#### DIRECTIONS:
Take the lines from the one with "[270,283,361,302] 周点击：15 ->" through the last line of the material below and write them out exactly, without any pictures.

#### DATA UNDER STUDY:

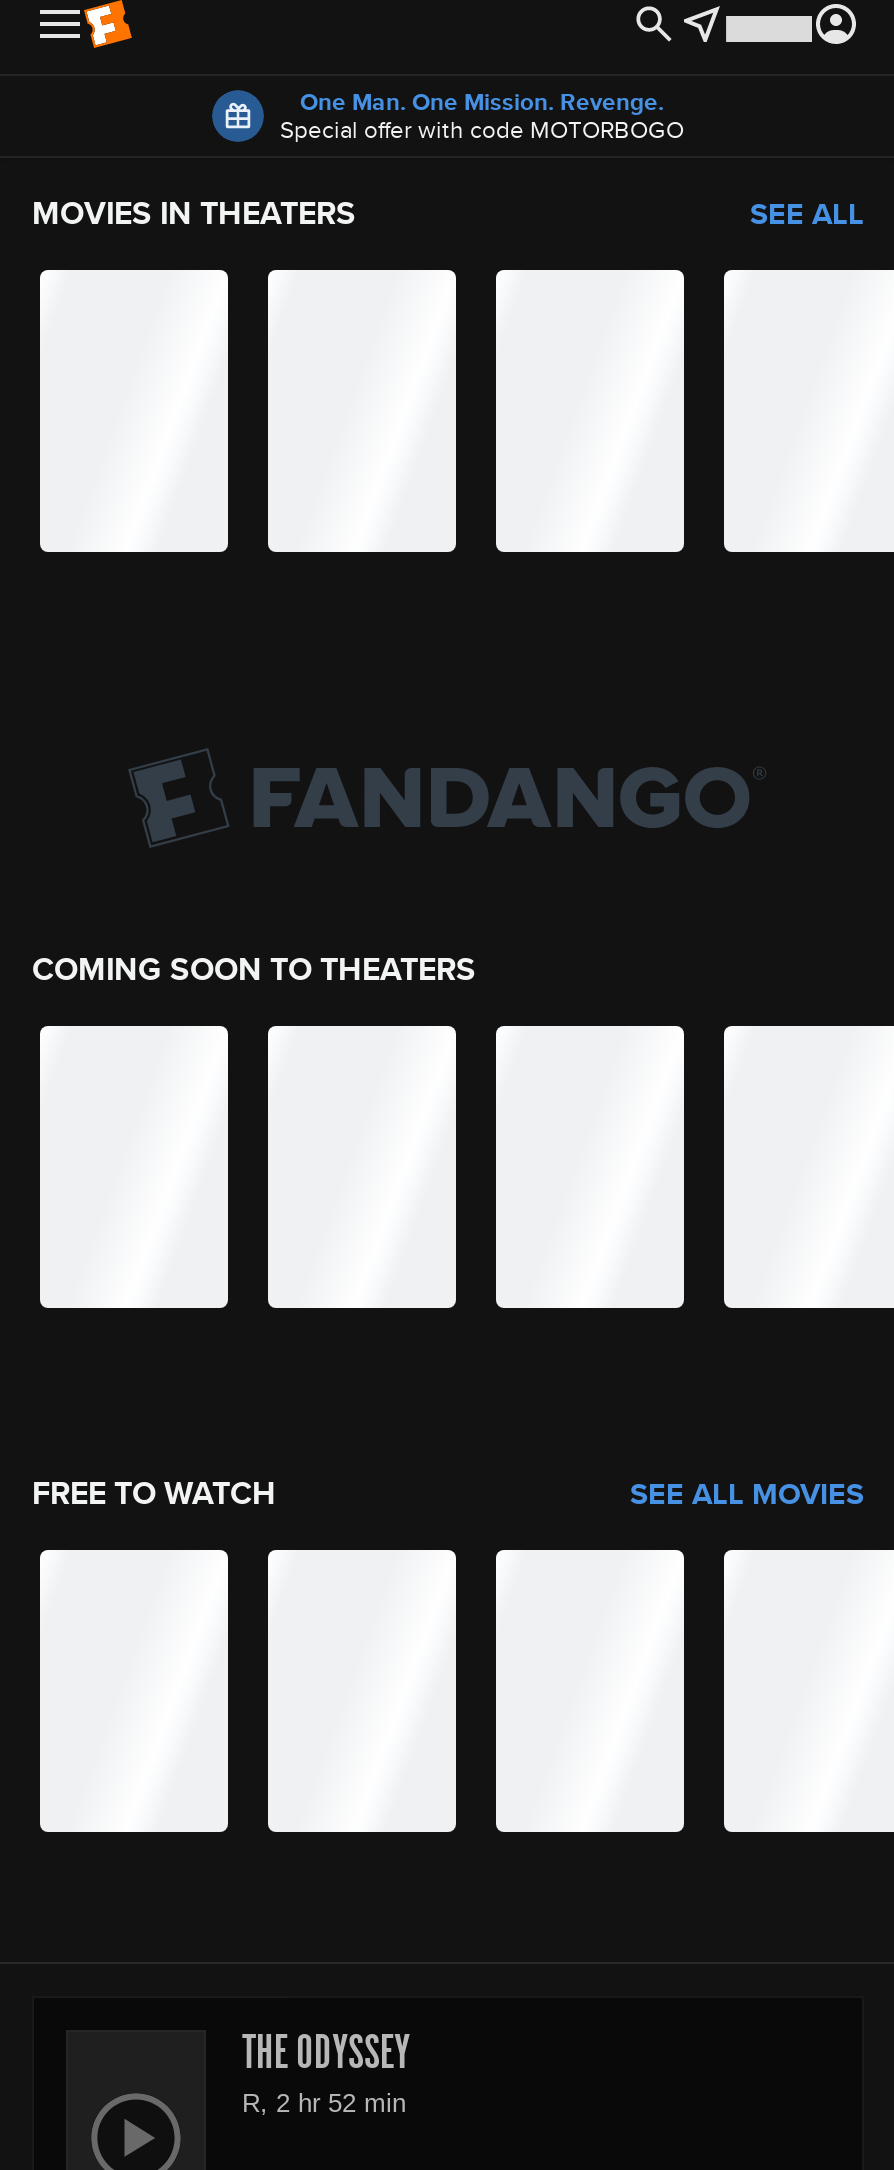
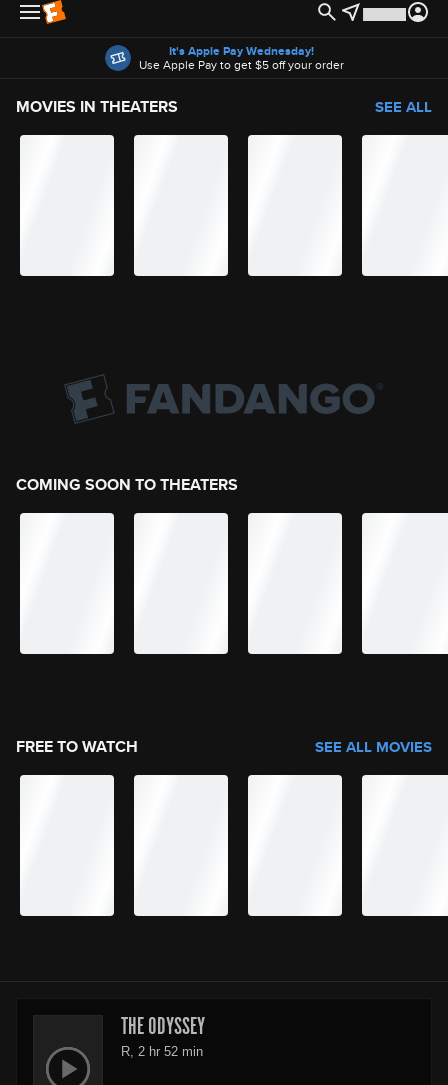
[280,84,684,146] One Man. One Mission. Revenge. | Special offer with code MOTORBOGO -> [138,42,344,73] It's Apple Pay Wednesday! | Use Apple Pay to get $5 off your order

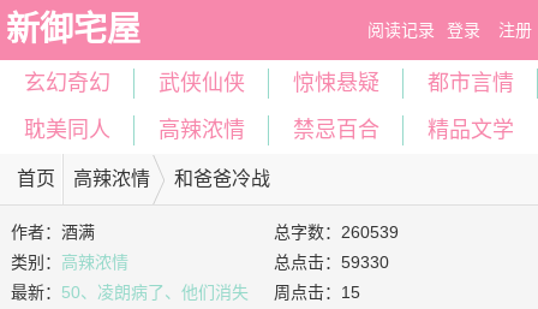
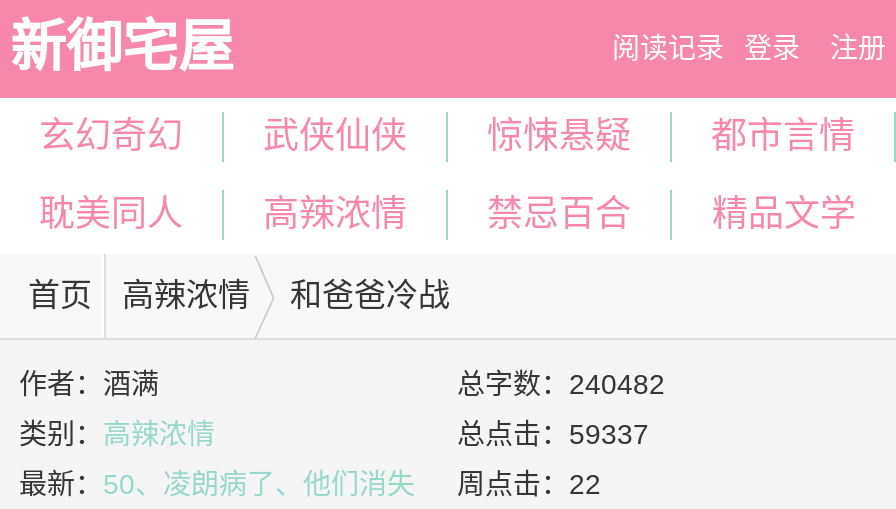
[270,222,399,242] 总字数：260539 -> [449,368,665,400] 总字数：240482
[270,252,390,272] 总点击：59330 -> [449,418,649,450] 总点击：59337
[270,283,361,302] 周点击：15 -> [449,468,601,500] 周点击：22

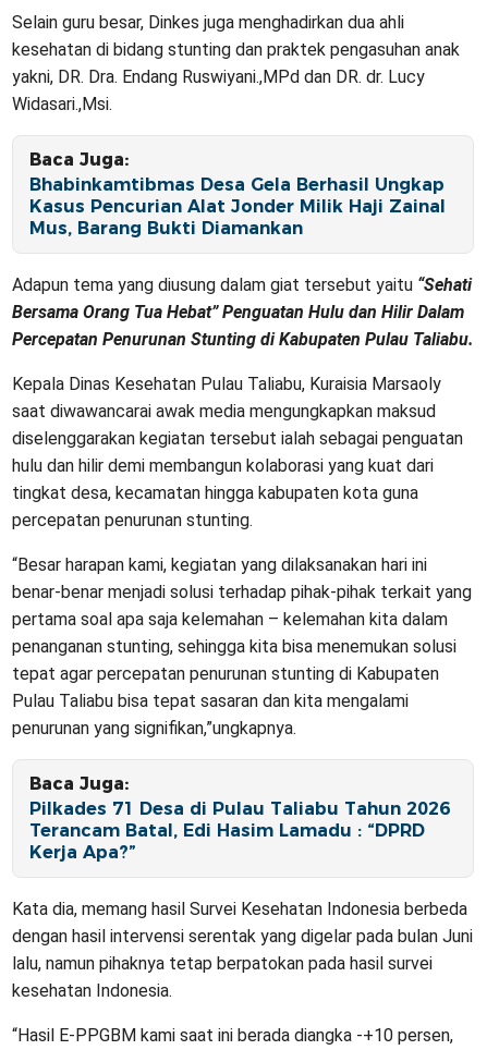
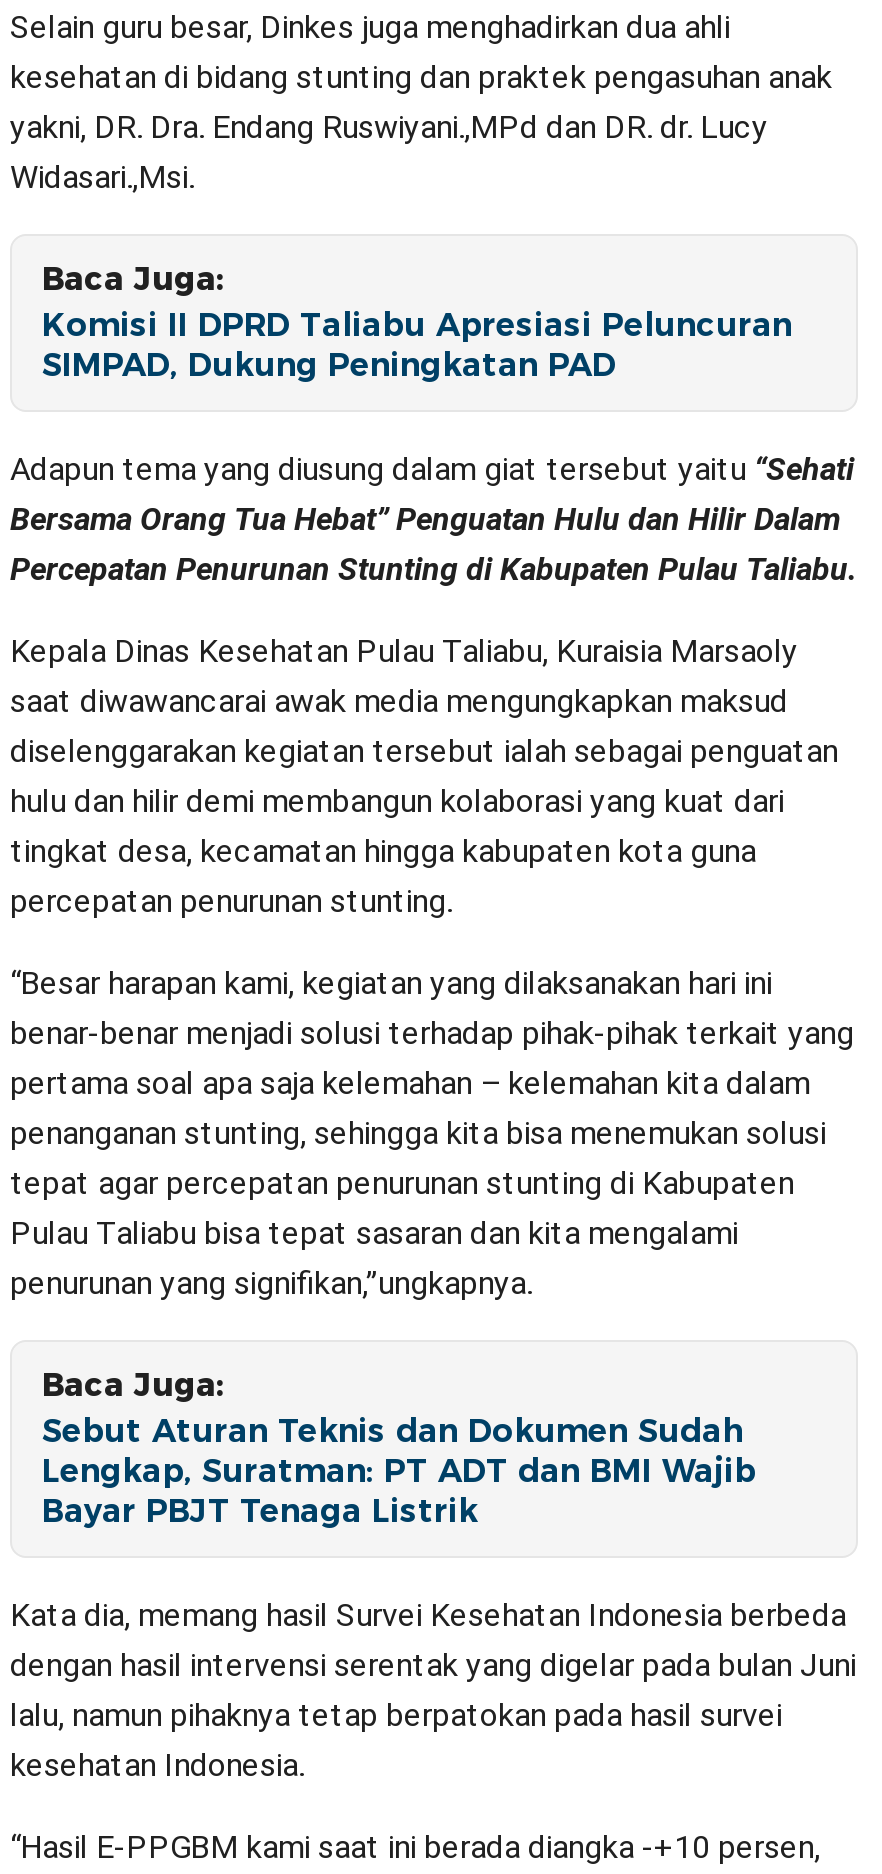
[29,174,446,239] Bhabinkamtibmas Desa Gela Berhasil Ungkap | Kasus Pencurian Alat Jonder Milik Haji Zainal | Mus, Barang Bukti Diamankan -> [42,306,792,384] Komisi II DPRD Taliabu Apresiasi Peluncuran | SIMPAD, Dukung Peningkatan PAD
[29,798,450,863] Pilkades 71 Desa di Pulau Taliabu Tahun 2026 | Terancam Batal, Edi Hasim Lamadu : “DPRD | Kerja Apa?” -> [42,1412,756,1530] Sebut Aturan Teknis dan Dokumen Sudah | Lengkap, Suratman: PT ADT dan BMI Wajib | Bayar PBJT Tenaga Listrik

#### REPLY:
[270,283,361,302] 周点击：15 -> [449,468,601,500] 周点击：22

[29,174,446,239] Bhabinkamtibmas Desa Gela Berhasil Ungkap | Kasus Pencurian Alat Jonder Milik Haji Zainal | Mus, Barang Bukti Diamankan -> [42,306,792,384] Komisi II DPRD Taliabu Apresiasi Peluncuran | SIMPAD, Dukung Peningkatan PAD
[29,798,450,863] Pilkades 71 Desa di Pulau Taliabu Tahun 2026 | Terancam Batal, Edi Hasim Lamadu : “DPRD | Kerja Apa?” -> [42,1412,756,1530] Sebut Aturan Teknis dan Dokumen Sudah | Lengkap, Suratman: PT ADT dan BMI Wajib | Bayar PBJT Tenaga Listrik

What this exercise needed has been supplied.